For this study, the dataset is composed of tissue section scans where each scan contains a set of smaller image patches. Generally, a scan containing at least one abnormal patch should be labeled as abnormal. MIL models predict scan labels without knowledge of individual patch labels. For example, a scan labeled as containing active inflammation contains at least one patch with active inflammation. In this study, there were no ground truth labels for individual patches, since labeling was performed on the tissue section scans. The specific patches containing active inflammation are unknown for training, validation, and testing sets.
Computer Vision Models for Tissue Classification
Three customized two-dimensional (2D) CNNs were developed to perform patch classification. Transfer learning and/or common deep learning architectures were not utilized as is typical for similar studies.14^,^23^,^24 These custom models performed well and were suitable for each task. The first model distinguished between normal and abnormal tissue sections. The second and third models indicated whether a tissue section contained active inflammation and chronic changes, respectively. Figure 2 is a schematic of the pipeline from preprocessing to overall tissue section classification based on patch aggregation.Figure 2. Workflow for tissue section scan preprocessing and patch prediction CNN with aggregation for overall normal vs abnormal classification of the tissue section.
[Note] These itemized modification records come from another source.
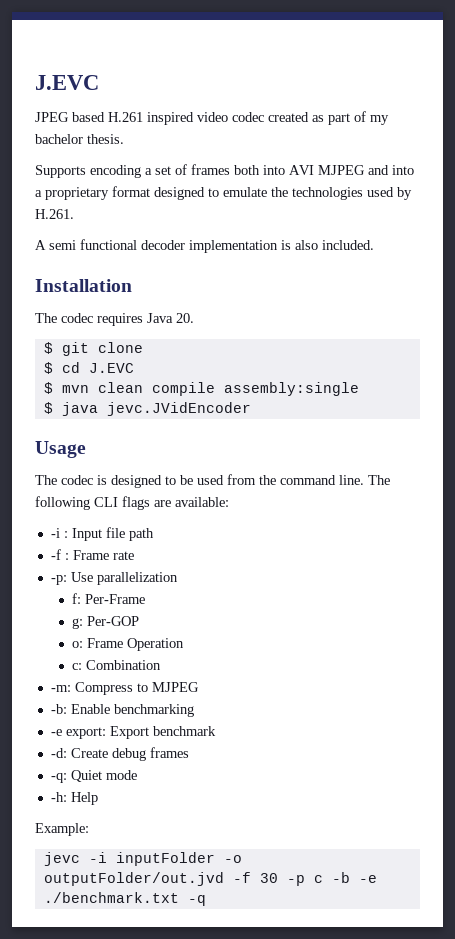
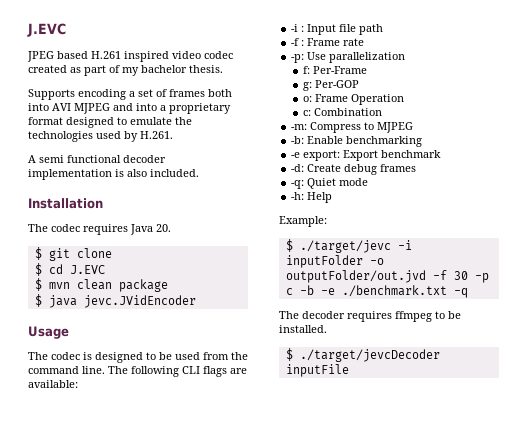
- $ mvn clean compile assembly:single
+ $ mvn clean package
- jevc -i inputFolder -o outputFolder/out.jvd -f 30 -p c -b -e ./benchmark.txt -q
+ $ ./target/jevc -i inputFolder -o outputFolder/out.jvd -f 30 -p c -b -e ./benchmark.txt -q
+ The decoder requires ffmpeg to be installed.
+ $ ./target/jevcDecoder inputFile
The models consisted of 4 convolutional layer sets. Each set started with a 2D convolutional layer (Conv2D) with kernel size of (3,3) and exponential linear unit activation, followed by batch normalization, and 2D maximum pooling (MaxPool2D) with stride of (2,2) and dropout. The number of filters for each consecutive set was 16, 32, 64, and 128. Dropout for each set was 0.1, 0.15, 0.2, and 0.25. An L1 regularization penalty of 0.0001 was applied to each Conv2D layer kernel to prevent overfitting.25 A 2D global max pooling layer, dense layer with 256 neurons, and dropout of 0.3 followed the final convolutional layer set. The last layer was a dense layer with a single output and sigmoid activation function. Adam26 optimizer with a learning rate of 0.0001 and binary cross entropy loss were utilized. The 128 × 128 × 3 image patches were input into the model in batches of size 4. The best model weights in terms of validation accuracy were saved. Early stopping was implemented at a patience of 50 epochs, with 300 epochs set as the maximum.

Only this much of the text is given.